Part of the issue is that there is no such thing as "simple" replication unless one means "unreliable" replication. Simple replication is just shooting off the same SQL insert/update query on two servers. In the best scenario, that means that if you use a time function, you're likely to get two different results. In the worst case, it fails on one server and data gets out of sync.
Really, it's not that PostgreSQL needs more replication or built-in replication. It needs better replication than any of the current solutions. pgpool, while great as a connection pooler, is a terrible replication solution. Slony-I is based off triggers and its communication costs grow in quadratically (O(n^2) - yuck!). Plus, Slony-I requires an immense amount of setup for every table and every key. Mammoth replicator, which seems to be the closest to the right track, has a website that doesn't show much life and only a beta release for download. Plus, it still looks like there's a good amount of setup.
What we all really want is for PostgreSQL to implement a log-shipping based replication system where we can say "replicate this database" or "replicate these tables" to another server and have it just work. But there's nothing simple about that.
I completely agree there's nothing simple about that, but ever since we switched from Slony-I to Londiste at Justin.tv I couldn't be happier. It's been completely bulletproof, recovers from errors easily, and makes schema upgrades a breeze.
Postgres already has a asynchronous log shipping replication system similar to MySQL's, but the rub is that you can't read from the slave, so it's only good as a "warm standby" solution.

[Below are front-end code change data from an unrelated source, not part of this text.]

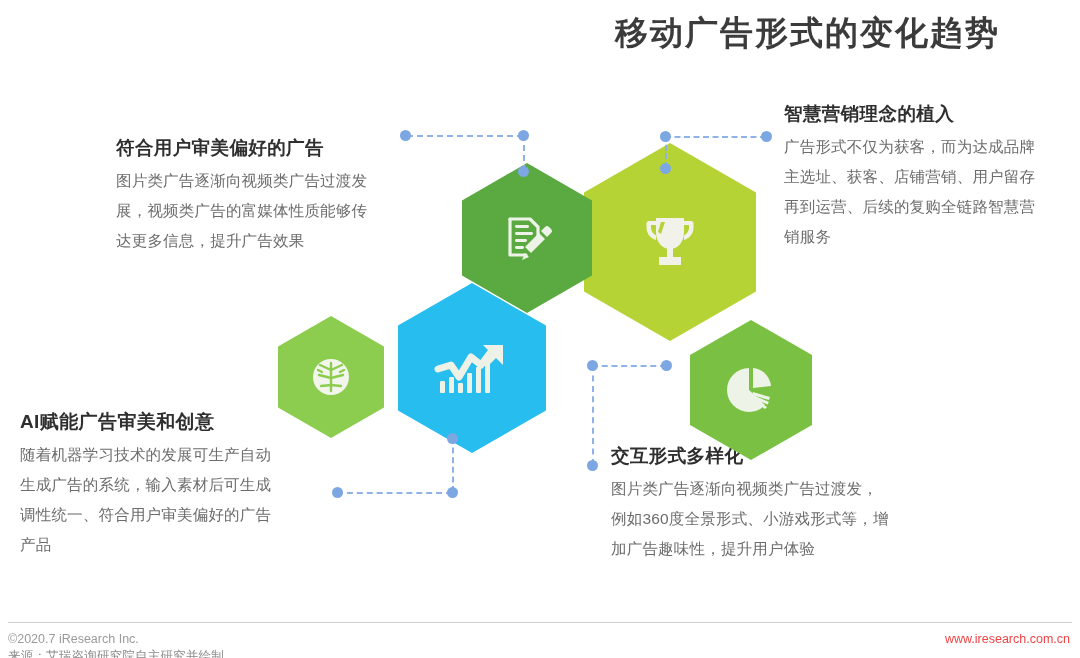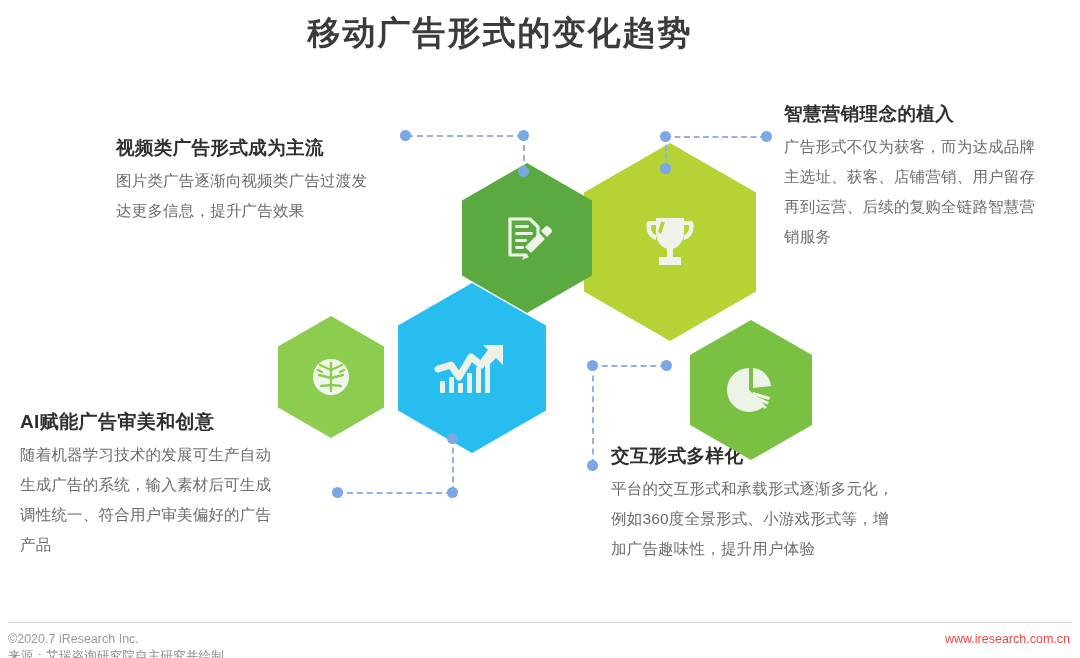--- a/index.html
+++ b/index.html
@@ -19,21 +19,21 @@
     background: #ffffff;
     overflow: hidden;
   }
 
   
   .page-title {
     position: absolute;
     left: 0;
     top: 8px;
     width: 1000px;
-    text-align: center;
+    text-align: right;
     font-size: 33px;
     font-weight: bold;
     color: #3b3b3b;
     letter-spacing: 2px;
     line-height: 50px;
   }
 
   
   .block { position: absolute; }
   .block .heading {
@@ -248,23 +248,24 @@
         <g fill="#eef3e8">
           <path d="M30 30 l17 5 l-1 3 l-17 -5 z"></path>
           <path d="M30 33 l16 7 l-1.5 2.5 l-15.5 -7 z"></path>
           <path d="M30 36 l14 9 l-2 2 l-13 -9 z"></path>
         </g>
       </svg>
     </span>
   </div>
 
   <div class="block" id="block-video">
-    <div class="heading">视频类广告形式成为主流</div>
+    <div class="heading">符合用户审美偏好的广告</div>
     <div class="body">
       <div>图片类广告逐渐向视频类广告过渡发</div>
+      <div>展，视频类广告的富媒体性质能够传</div>
       <div>达更多信息，提升广告效果</div>
     </div>
   </div>
 
   <div class="block" id="block-smart">
     <div class="heading">智慧营销理念的植入</div>
     <div class="body">
       <div>广告形式不仅为获客，而为达成品牌</div>
       <div>主选址、获客、店铺营销、用户留存</div>
       <div>再到运营、后续的复购全链路智慧营</div>
@@ -278,21 +279,21 @@
       <div>随着机器学习技术的发展可生产自动</div>
       <div>生成广告的系统，输入素材后可生成</div>
       <div>调性统一、符合用户审美偏好的广告</div>
       <div>产品</div>
     </div>
   </div>
 
   <div class="block" id="block-interact">
     <div class="heading">交互形式多样化</div>
     <div class="body">
-      <div>平台的交互形式和承载形式逐渐多元化，</div>
+      <div>图片类广告逐渐向视频类广告过渡发，</div>
       <div>例如360度全景形式、小游戏形式等，增</div>
       <div>加广告趣味性，提升用户体验</div>
     </div>
   </div>
 
   <div class="source-line">来源：艾瑞咨询研究院自主研究并绘制。</div>
   <div class="rule"></div>
   <div class="copyright">©2020.7 iResearch Inc.</div>
   <div class="website">www.iresearch.com.cn</div>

Work was happening to make it possible to read from the slave, and this was meant to go into 8.4. However, there were some issues and it got pulled from the release.
Hopefully we'll see it in 8.5. This is the only real way MySQL is beating Postgres at the moment.

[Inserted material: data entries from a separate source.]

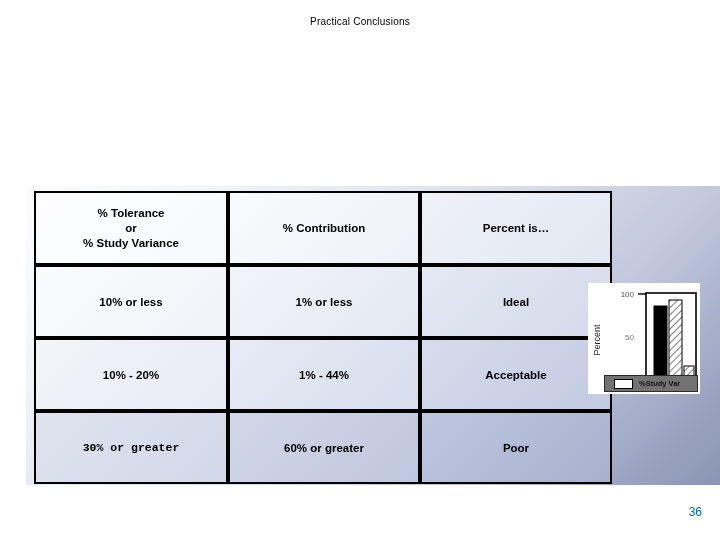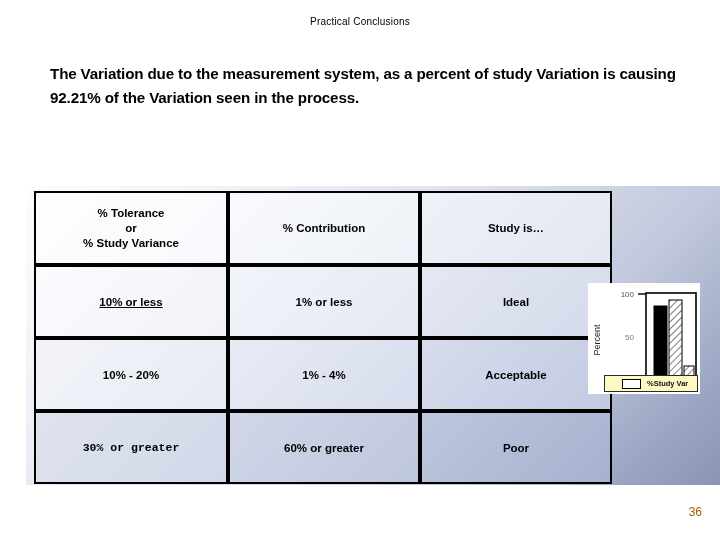--- a/index.html
+++ b/index.html
@@ -86,21 +86,21 @@
   .col-c { width: 180px; }
 
   .hdr-row td { height: 58px; line-height: 15px; }
   .data-row td { height: 57px; }
 
   
   .g-r0c0 { background: linear-gradient(135deg,#fefeff 0%, #f7f9fc 100%); }
   .g-r0c1 { background: linear-gradient(135deg,#f8fafd 0%, #eef1f7 100%); }
   .g-r0c2 { background: linear-gradient(135deg,#eef1f7 0%, #e2e7f1 100%); }
 
-  .g-r1c0 { background: linear-gradient(135deg,#fafbfd 0%, #f1f3f9 100%); text-decoration: underline; }
+  .g-r1c0 { background: linear-gradient(135deg,#fafbfd 0%, #f1f3f9 100%); }
   .g-r1c1 { background: linear-gradient(135deg,#f1f4f9 0%, #e4e8f2 100%); }
   .g-r1c2 { background: linear-gradient(135deg,#e4e8f2 0%, #d3daea 100%); }
 
   .g-r2c0 { background: linear-gradient(135deg,#f2f4f9 0%, #e8ebf4 100%); margin-left: 24px; }
   .g-r2c1 { background: linear-gradient(135deg,#e7ebf4 0%, #d7dded 100%); }
   .g-r2c2 { background: linear-gradient(135deg,#d6dcec 0%, #c2cae1 100%); }
 
   .g-r3c0 { background: linear-gradient(135deg,#e9ecf5 0%, #dee3ef 100%); }
   .g-r3c1 { background: linear-gradient(135deg,#dde2ef 0%, #ccd3e7 100%); }
   .g-r3c2 { background: linear-gradient(135deg,#cbd2e6 0%, #b4bed9 100%); }
@@ -122,26 +122,26 @@
     margin-top: 28px;
   }
   #chart-svg { display: block; }
 
   #chart-legend {
     position: absolute;
     left: 604px;
     top: 375px;
     width: 94px;
     height: 17px;
-    background: #fef9c3;
+    background: #737373;
     border: 1px solid #2a2a2a;
     display: flex;
     align-items: center;
     gap: 6px;
-    padding: 0 17px;
+    padding: 0 9px;
     box-sizing: border-box;
   }
   #legend-swatch {
     width: 17px;
     height: 8px;
     border: 1.5px solid #000000;
     background: #ffffff;
     flex: none;
   }
   #legend-label {
@@ -150,55 +150,54 @@
     color: #111111;
     white-space: nowrap;
   }
 
   
   #page-number {
     position: absolute;
     right: 18px;
     top: 505px;
     font-size: 12px;
-    color: #a16207;
+    color: #0369a1;
   }
 </style>
 </head>
 <body>
 
 <div id="slide-title">Practical Conclusions</div>
 
 <div id="body-text">
-  <div class="para" id="para-1">The Variation due to the measurement system, as a percent of study Variation is causing 92.21% of the Variation seen in the process.</div>
 </div>
 
 <div id="table-panel"></div>
 
 <table id="comparison-table">
   <tbody>
     <tr class="hdr-row">
       <td class="col-a g-r0c0">
         <span class="hdr-line">%  Tolerance</span>
         <span class="hdr-line">or</span>
         <span class="hdr-line">%  Study Variance</span>
       </td>
       <td class="col-b g-r0c1">%  Contribution</td>
-      <td class="col-c g-r0c2">Study is…</td>
+      <td class="col-c g-r0c2">Percent is…</td>
     </tr>
 
     <tr class="data-row">
       <td class="col-a g-r1c0">10% or less</td>
       <td class="col-b g-r1c1">1% or less</td>
       <td class="col-c g-r1c2">Ideal</td>
     </tr>
 
     <tr class="data-row">
       <td class="col-a g-r2c0">10%  - 20%</td>
-      <td class="col-b g-r2c1">1%  - 4%</td>
+      <td class="col-b g-r2c1">1%  - 44%</td>
       <td class="col-c g-r2c2">Acceptable</td>
     </tr>
 
 
     <tr class="data-row">
       <td class="col-a g-r4c0">30%  or greater</td>
       <td class="col-b g-r4c1">60%  or greater</td>
       <td class="col-c g-r4c2">Poor</td>
     </tr>
   </tbody>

It's a shame that PostgreSQL still lacks meaningful XML support. That's one critical area where the commercial relational database vendors are way ahead.
Why on earth would you store XML data in a database? XML is for when you have structured data but no database. Any structure you can store in XML is already catered for in conventional RDBMS design. And if you just want to store the string, there is nothing stopping you from doing that.

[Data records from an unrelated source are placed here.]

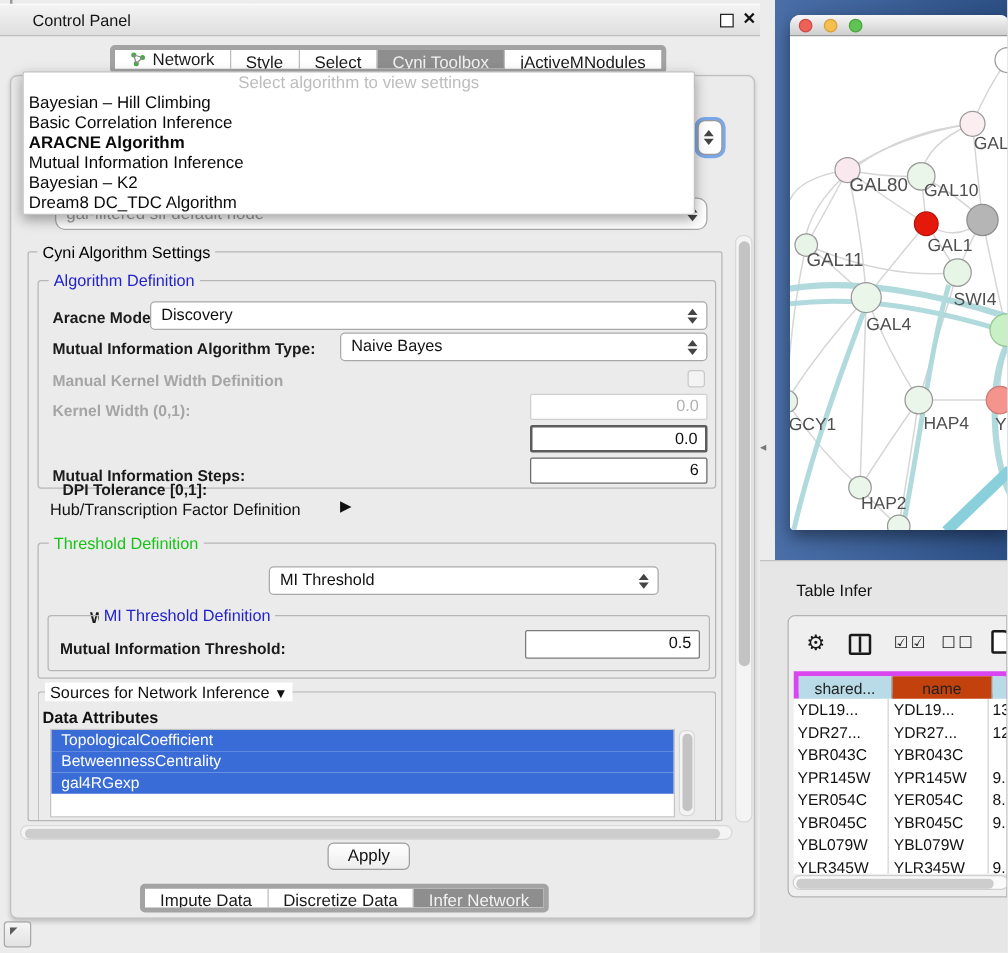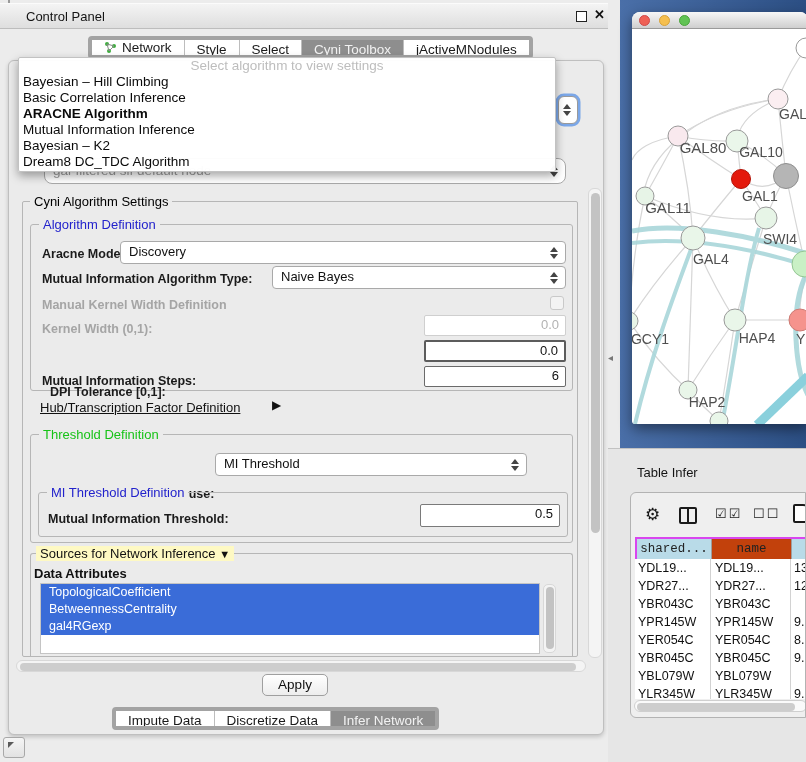--- a/index.html
+++ b/index.html
@@ -118,42 +118,42 @@
   </div>
   <span class="lbl dis ab" style="left:42px;top:298px;">Manual Kernel Width Definition</span>
   <span class="ab" style="left:550px;top:296px;width:14px;height:14px;background:#f3f3f3;border:1px solid #c9c9c9;border-radius:3px;"></span>
   <span class="lbl dis ab" style="left:42px;top:322px;">Kernel Width (0,1):</span>
   <div class="fld" style="left:424px;top:315px;width:142px;height:21px;border-color:#cfcfcf;color:#b2b2b2;">0.0</div>
   <span class="lbl ab" style="left:50px;top:348px;margin-top:37px;">DPI Tolerance [0,1]:</span>
   <div class="fld" style="left:424px;top:340px;width:142px;height:22px;border:2px solid #5c5c5c;">0.0</div>
   <span class="lbl ab" style="left:42px;top:374px;">Mutual Information Steps:</span>
   <div class="fld" style="left:424px;top:366px;width:142px;height:21px;border-color:#6a6a6a;">6</div>
 
-  <span class="ab" style="left:40px;top:400px;font-size:13px;color:#111;text-decoration:underline;">Hub/Transcription Factor Definition</span>
+  <span class="ab" style="left:40px;top:400px;font-size:13px;color:#111;">Hub/Transcription Factor Definition</span>
   <span class="ab" style="left:272px;top:398px;font-size:12px;color:#111;">▶</span>
 
   <div class="grp" style="left:30px;top:434px;width:543px;height:109px;">
     <span class="gt" style="color:#17c317;">Threshold Definition</span>
   </div>
   <span class="lbl ab" style="left:72px;top:459px;margin-top:28px;">Which threshold to use:</span>
   <div class="combo" style="left:215px;top:453px;width:312px;height:23px;">
     <span>MI Threshold</span>
     <span class="stp">
         <i class="u"></i>
         <i class="d"></i>
       </span>
   </div>
   <div class="grp" style="left:38px;top:492px;width:530px;height:45px;">
-    <span class="gt" style="color:#2222cc;">MI Threshold Definition</span>
+    <span class="gt" style="color:#2222cc;margin-left:32px;">MI Threshold Definition</span>
   </div>
   <span class="lbl ab" style="left:48px;top:512px;">Mutual Information Threshold:</span>
   <div class="fld" style="left:420px;top:504px;width:140px;height:23px;border-color:#7a7a7a;">0.5</div>
 
   <div class="grp" style="left:30px;top:553px;width:543px;height:104px;border-bottom:none;border-radius:3px 3px 0 0;"></div>
-  <span class="ab" style="left:36px;top:546px;background:#fef9c3;padding:0 4px;font-size:13px;color:#111;">
+  <span class="ab" style="left:36px;top:546px;background:#ffffff;padding:0 4px;font-size:13px;color:#111;">
     <span>Sources for Network Inference</span>
     <span style="font-size:11px;">▼</span>
   </span>
   <span class="ab" style="left:34px;top:566px;font-size:13px;font-weight:bold;color:#111;">Data Attributes</span>
   <div class="ab" style="left:40px;top:583px;width:500px;height:71px;background:#fff;border:1px solid #c4c4c4;overflow:hidden;">
     <div class="listsel">TopologicalCoefficient</div>
     <div class="listsel">BetweennessCentrality</div>
     <div class="listsel">gal4RGexp</div>
   </div>
   <div class="scrtrack" style="left:543px;top:584px;width:13px;height:69px;border-radius:5px;">
@@ -261,21 +261,21 @@
   <div class="ab" style="left:630px;top:492px;width:176px;height:226px;background:#efefef;border:1px solid #b3b3b3;border-radius:6px 0 0 6px;overflow:hidden;">
 
     <span class="ab" style="left:14px;top:11px;font-size:17px;color:#1a1a1a;">⚙</span>
     <div class="ab" style="left:48px;top:14px;width:18px;height:17px;border:2px solid #1a1a1a;border-radius:2px;">
         <div style="position:absolute;left:6px;top:0;width:2px;height:13px;background:#1a1a1a;"></div>
       </div>
     <span class="ab" style="left:84px;top:13px;font-size:13px;color:#1a1a1a;letter-spacing:2px;">☑☑</span>
     <span class="ab" style="left:122px;top:13px;font-size:13px;color:#1a1a1a;letter-spacing:2px;">☐☐</span>
     <div class="ab" style="left:162px;top:11px;width:16px;height:19px;border:2px solid #1a1a1a;border-radius:2px 6px 2px 2px;background:#fff;"></div>
 
-    <div class="ab" style="left:4px;top:44px;width:172px;height:22px;border:2px solid #d946ef;font-family:Liberation Mono, monospace;">
+    <div class="ab" style="left:4px;top:44px;width:172px;height:22px;border:4px solid #d946ef;">
       <div class="hcell" style="left:0;width:75px;background:#b9dbe8;">shared...</div>
       <div class="hcell" style="left:75px;width:80px;background:#c2410c;">name</div>
       <div class="hcell" style="left:155px;width:17px;background:#b9dbe8;border-right:none;"></div>
     </div>
 
     <div class="ab" style="left:4px;top:66px;width:172px;height:140px;background:#fff;overflow:hidden;">
       <div style="display:grid;grid-template-columns:75px 80px 17px;grid-auto-rows:18px;">
         <div class="cell" style="padding:2px 0 0 3px;">YDL19...</div>
           <div class="cell" style="padding:2px 0 0 5px;">YDL19...</div>
           <div class="cell" style="padding:2px 0 0 4px;">13</div>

There are a lot of applications that benefit from native XML storage in a database. Here are some examples: http://www-01.ibm.com/software/data/db2/customers/ . Of course those customer statements are somewhat biased coming through IBM, but still fairly accurate and realistic.
Storing XML as a string is really not very useful since you can't query into the document contents. You also can't create indexes on particular elements or attributes for fast access.
Microsoft has a good explanation of why it isn't necessarily appropriate to store XML structures in a conventional RDBMS. I'll quote it here:
"The XML data model has characteristics that make it very hard if not practically impossible to map to the relational data model. XML data has a hierarchical structure that may be recursive; relational databases provide weak support for hierarchical data (modeled as foreign key relationships). Document order is an inherent property of XML instances and must be preserved in query results. This is in contrast with relational data, which is unordered; order must be enforced with additional ordering columns. Re-assembling the result during querying is costly for realistic XML schemas that decompose the XML data into a large number of tables."
Ok, seriously? You're asking an RDBMS to index into XML data you've shoved into a column?
Quoting Microsoft & IBM on database design is like quoting GM & Chrysler on vehicle design. All are years behind and focused on an under-informed and declining customer base.
2 things:
1. Postgres supports both Regular Expressions and indexing on expressions. If you can't index your table on a regex expression, you are probably doing something wrong.
2. Reconstructing full XML documents from a single column based on a query is a lazy anti-pattern. Either a) store the document in a way that it can be retrieved on demand, or b) structure the data and the query in a way that is performant. Jamming a verbose textual representation of data into a single column of a table and then demanding performance is a fundamental misunderstanding and misuse of an RDBMS table.
Apparently you don't understand how it actually works. At least in the case of DB2, the database engine doesn't store a "verbose textual representation" of XML documents. It breaks them down into a more efficient internal binary format that still preserves the structure.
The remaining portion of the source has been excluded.